* [Directions for this task]: Please find how many lines of the data contain the string "vine", and respond with that number only.

Start of Given records

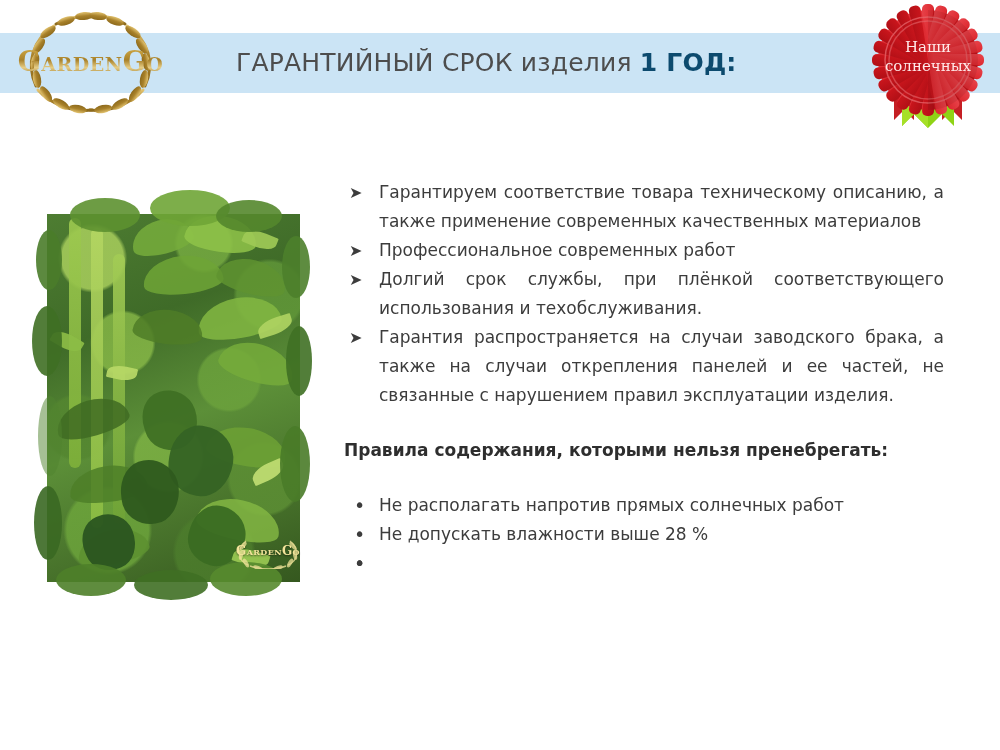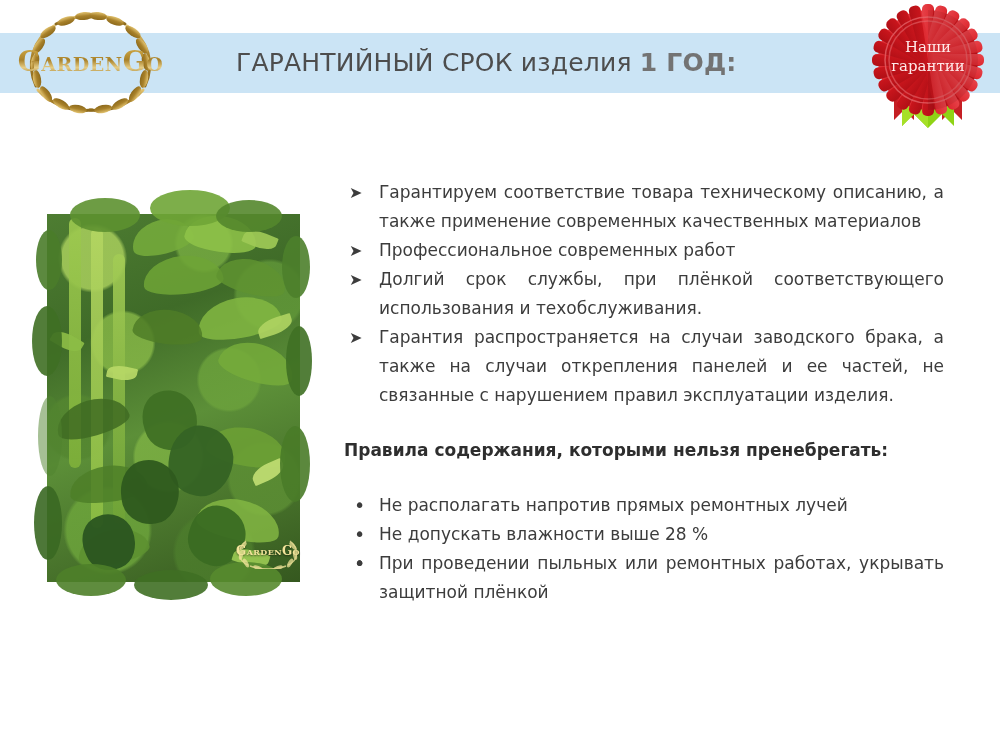--- a/index.html
+++ b/index.html
@@ -31,21 +31,21 @@
     top: 43px;
     width: 640px;
     font-size: 25px;
     line-height: 40px;
     color: #4d4d4d;
     letter-spacing: 0.2px;
     white-space: nowrap;
   }
   #header-title .strong {
     font-weight: bold;
-    color: #737373;
+    color: #0c4a6e;
   }
 
   
   #logo {
     position: absolute;
     left: 8px;
     top: 6px;
     width: 165px;
     height: 112px;
   }
@@ -314,21 +314,21 @@
         <rect x="50" y="0" width="12" height="112" rx="5" transform="rotate(150 56 56)"></rect>
         <rect x="50" y="0" width="12" height="112" rx="5" transform="rotate(165 56 56)"></rect>
       </g>
     </g>
     <circle cx="56" cy="56" r="43" fill="none" stroke="#e5676c" stroke-width="1.5" opacity=".75"></circle>
     <circle cx="56" cy="56" r="39" fill="none" stroke="#e5676c" stroke-width="1.5" opacity=".6"></circle>
     <path d="M56 6 A50 50 0 0 1 56 106 Z" fill="#000" opacity=".07"></path>
   </svg>
   <div class="badge-text">
     <div>Наши</div>
-    <div>гарантии</div>
+    <div>солнечных</div>
   </div>
 </div>
 
 <div id="plant-figure">
   <div class="panel-body">
 
     <div class="vine" style="left:22px;top:4px;height:250px;background:linear-gradient(180deg,#9dc94f,#7fb13a);"></div>
     <div class="vine" style="left:44px;top:14px;height:300px;background:linear-gradient(180deg,#b4d662,#8cbd43);"></div>
     <div class="vine" style="left:66px;top:40px;height:270px;background:linear-gradient(180deg,#a3cc55,#6fa336);"></div>
 
@@ -418,28 +418,27 @@
 
   <div class="spacer-lg"></div>
 
   <p id="rules-heading">Правила содержания, которыми нельзя пренебрегать:</p>
 
   <div class="spacer-md"></div>
 
   <ul class="bullet-list">
     <li class="bullet-row no-justify">
       <span class="marker dot">•</span>
-      <span>Не располагать напротив прямых ремонтных лучей</span>
+      <span>Не располагать напротив прямых солнечных работ</span>
     </li>
     <li class="bullet-row no-justify">
       <span class="marker dot">•</span>
       <span>Не допускать влажности выше 28 %</span>
     </li>
     <li class="bullet-row no-justify">
       <span class="marker dot">•</span>
     </li>
     <li class="bullet-row">
       <span class="marker dot">•</span>
-      <span>При проведении пыльных или ремонтных работах, укрывать защитной плёнкой</span>
     </li>
   </ul>
 
 </div>
 
 </body></html>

End of Given records

* [Solution to this task]: 3